▸ **Description of the task**
In the listing below, identify each line with the word "going" and return those lines.

▸ **Task material**
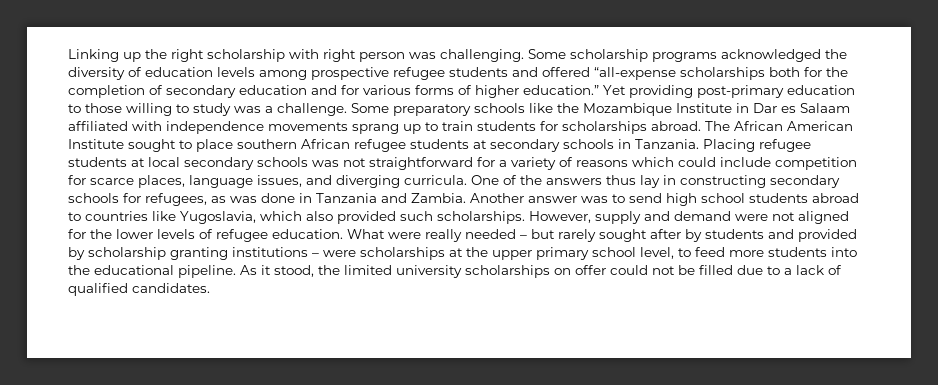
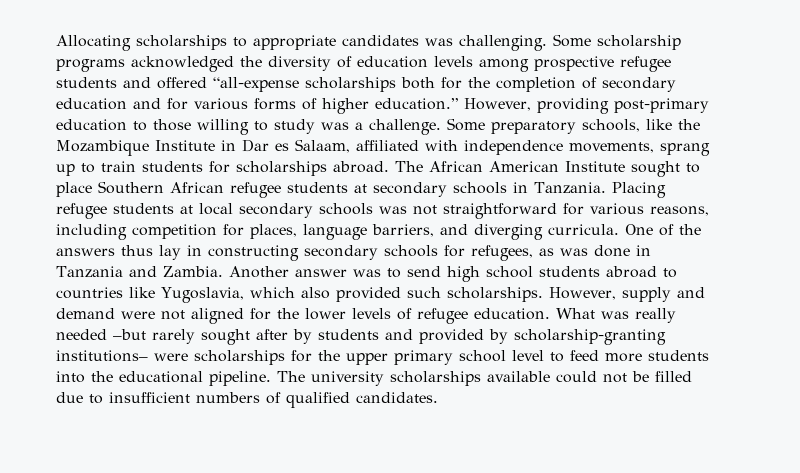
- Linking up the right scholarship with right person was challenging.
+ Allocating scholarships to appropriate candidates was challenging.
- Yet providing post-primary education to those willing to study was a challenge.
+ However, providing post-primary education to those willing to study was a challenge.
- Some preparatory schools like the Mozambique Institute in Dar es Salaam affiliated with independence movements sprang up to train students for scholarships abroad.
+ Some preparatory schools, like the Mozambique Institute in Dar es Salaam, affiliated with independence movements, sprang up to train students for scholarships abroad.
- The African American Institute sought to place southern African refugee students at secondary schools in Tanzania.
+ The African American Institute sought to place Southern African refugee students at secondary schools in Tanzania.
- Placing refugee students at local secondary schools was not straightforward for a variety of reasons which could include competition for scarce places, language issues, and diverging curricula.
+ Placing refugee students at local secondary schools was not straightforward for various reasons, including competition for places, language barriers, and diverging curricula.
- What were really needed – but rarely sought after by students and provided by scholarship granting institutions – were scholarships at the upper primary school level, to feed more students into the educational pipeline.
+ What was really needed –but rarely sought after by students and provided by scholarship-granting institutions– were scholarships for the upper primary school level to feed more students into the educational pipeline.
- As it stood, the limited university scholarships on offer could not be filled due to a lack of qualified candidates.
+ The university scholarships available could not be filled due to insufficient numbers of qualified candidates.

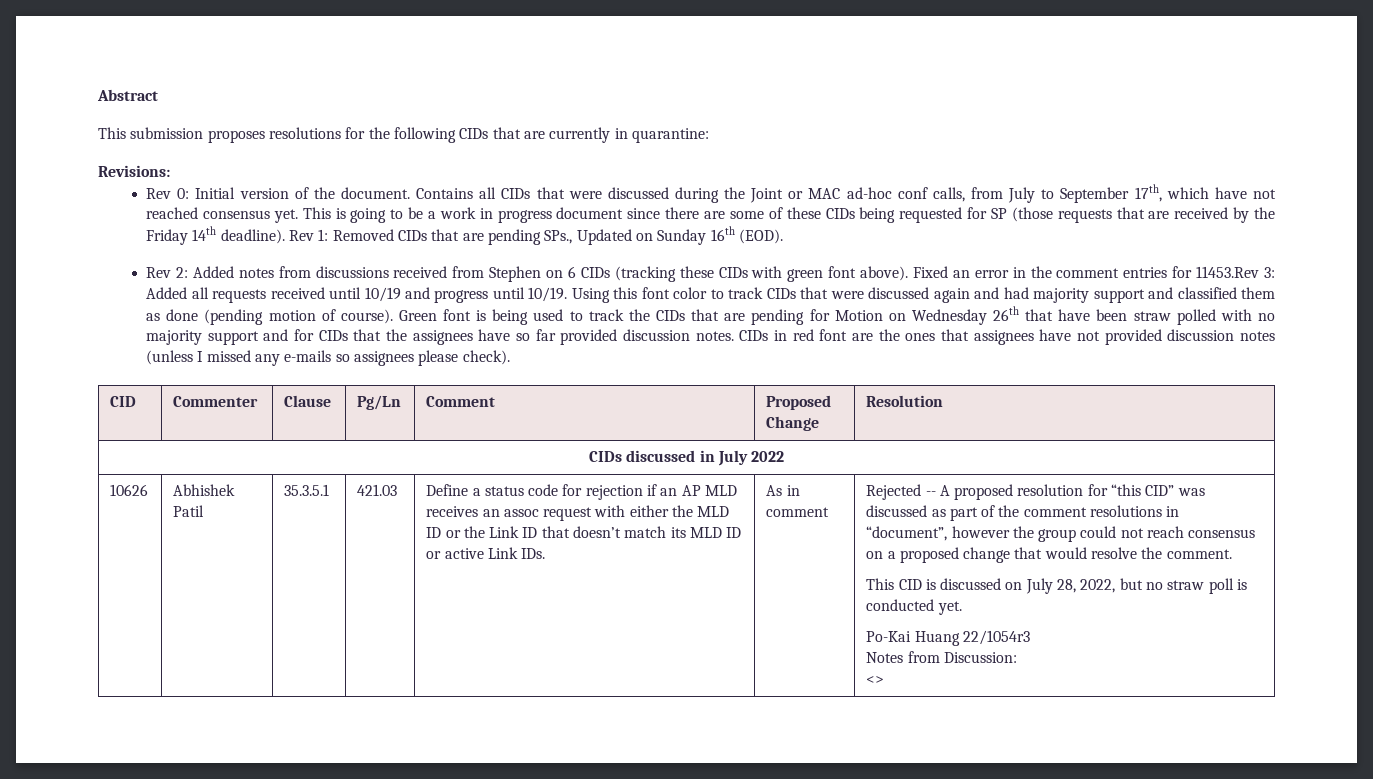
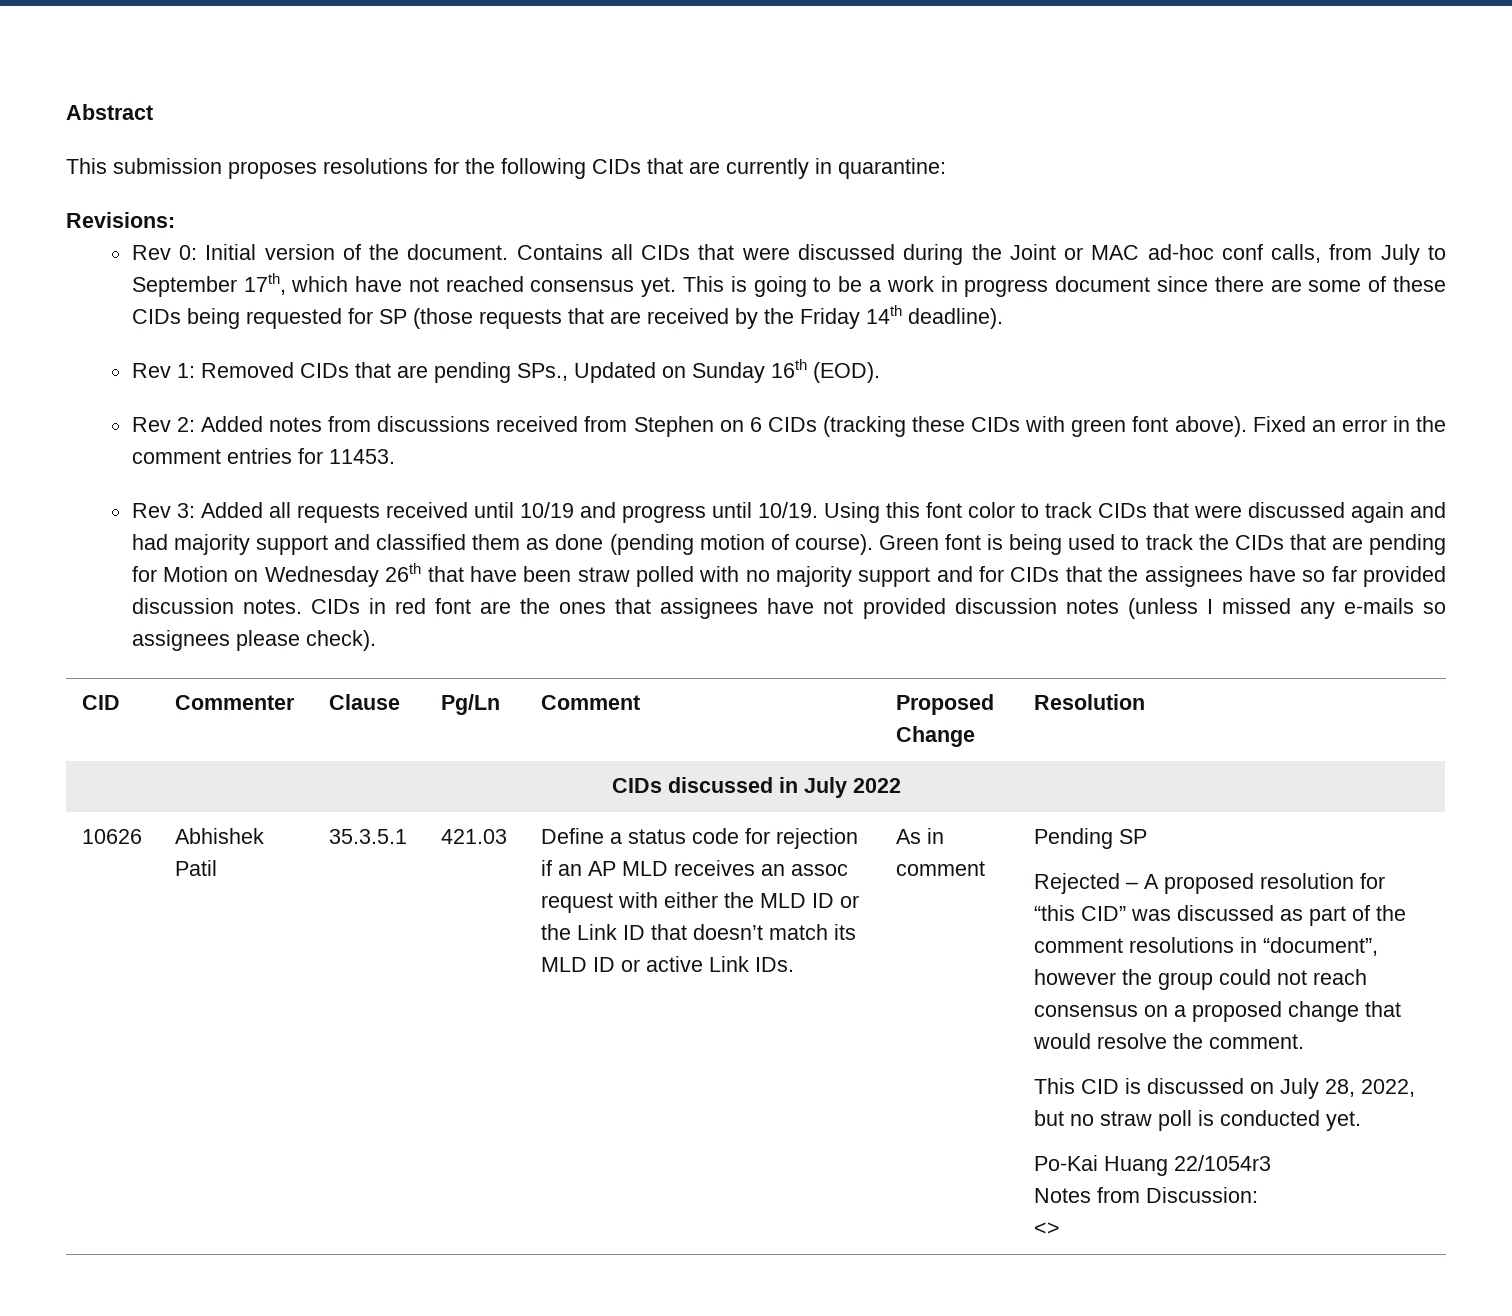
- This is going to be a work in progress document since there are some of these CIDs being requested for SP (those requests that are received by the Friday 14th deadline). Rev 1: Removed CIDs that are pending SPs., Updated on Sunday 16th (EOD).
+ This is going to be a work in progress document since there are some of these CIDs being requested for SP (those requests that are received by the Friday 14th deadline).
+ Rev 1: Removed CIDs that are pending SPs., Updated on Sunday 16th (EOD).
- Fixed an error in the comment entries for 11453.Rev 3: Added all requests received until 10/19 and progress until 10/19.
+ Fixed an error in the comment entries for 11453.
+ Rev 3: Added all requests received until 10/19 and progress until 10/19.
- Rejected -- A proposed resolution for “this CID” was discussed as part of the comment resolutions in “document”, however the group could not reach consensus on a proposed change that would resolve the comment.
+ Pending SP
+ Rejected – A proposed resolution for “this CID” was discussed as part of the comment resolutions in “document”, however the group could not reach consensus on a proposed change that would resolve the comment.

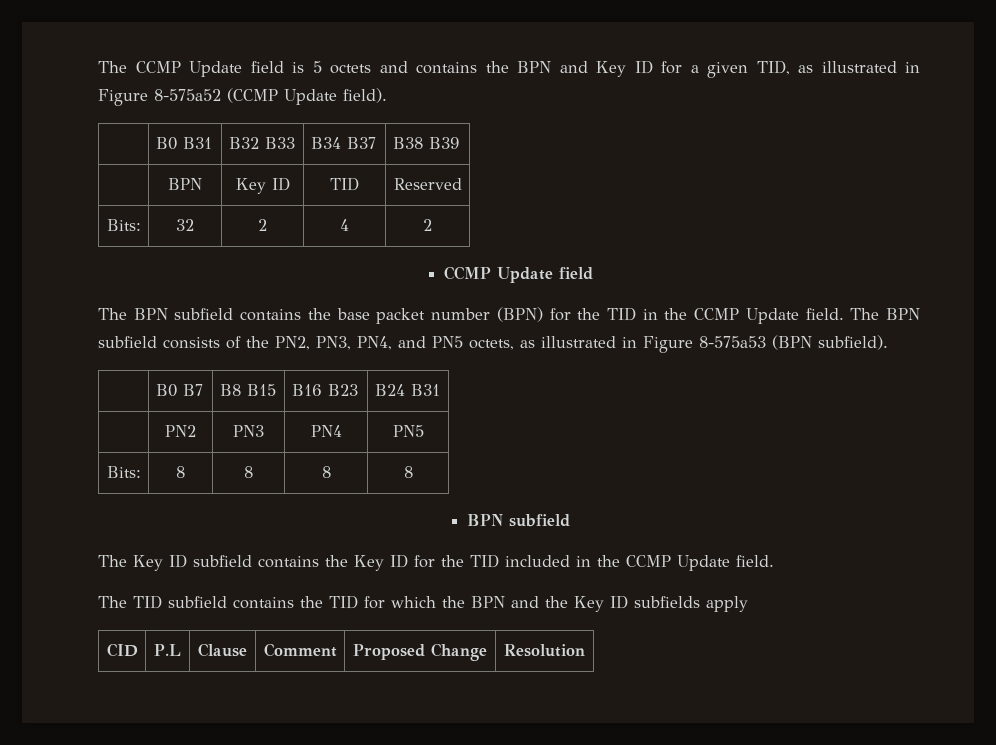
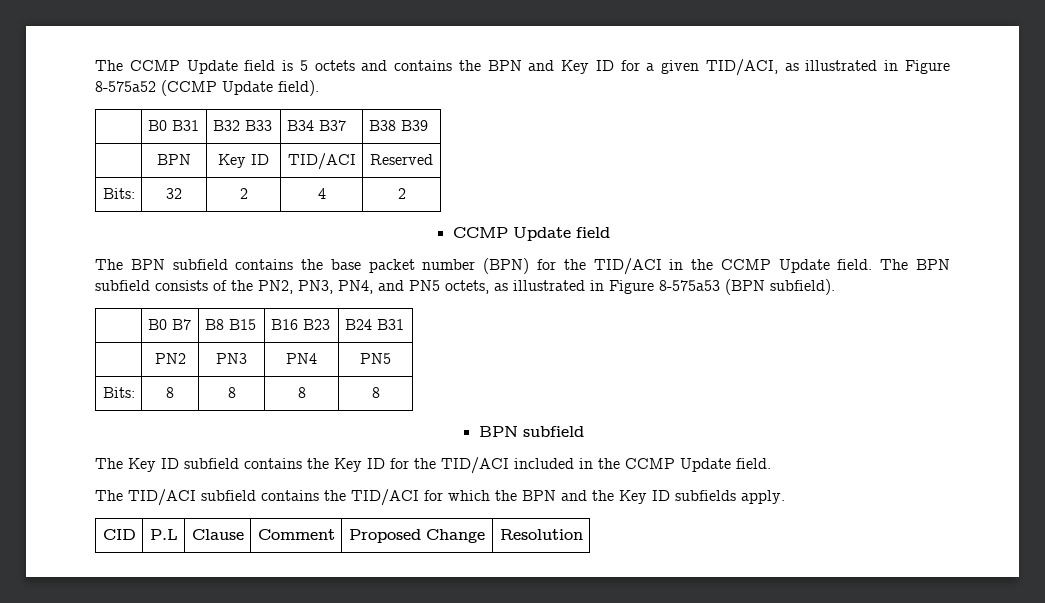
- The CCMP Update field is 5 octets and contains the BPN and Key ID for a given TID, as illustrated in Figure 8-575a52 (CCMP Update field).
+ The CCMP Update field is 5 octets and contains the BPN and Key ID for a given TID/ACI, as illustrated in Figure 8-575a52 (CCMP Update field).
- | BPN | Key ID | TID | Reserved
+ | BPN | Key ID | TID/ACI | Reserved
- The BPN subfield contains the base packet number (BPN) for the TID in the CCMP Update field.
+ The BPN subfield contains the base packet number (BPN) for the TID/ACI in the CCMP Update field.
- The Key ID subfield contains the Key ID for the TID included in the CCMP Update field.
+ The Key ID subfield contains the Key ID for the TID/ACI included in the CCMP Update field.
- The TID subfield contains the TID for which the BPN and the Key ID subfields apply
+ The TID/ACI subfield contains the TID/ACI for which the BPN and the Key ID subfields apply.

▸ **Expected output**
- This is going to be a work in progress document since there are some of these CIDs being requested for SP (those requests that are received by the Friday 14th deadline). Rev 1: Removed CIDs that are pending SPs., Updated on Sunday 16th (EOD).
+ This is going to be a work in progress document since there are some of these CIDs being requested for SP (those requests that are received by the Friday 14th deadline).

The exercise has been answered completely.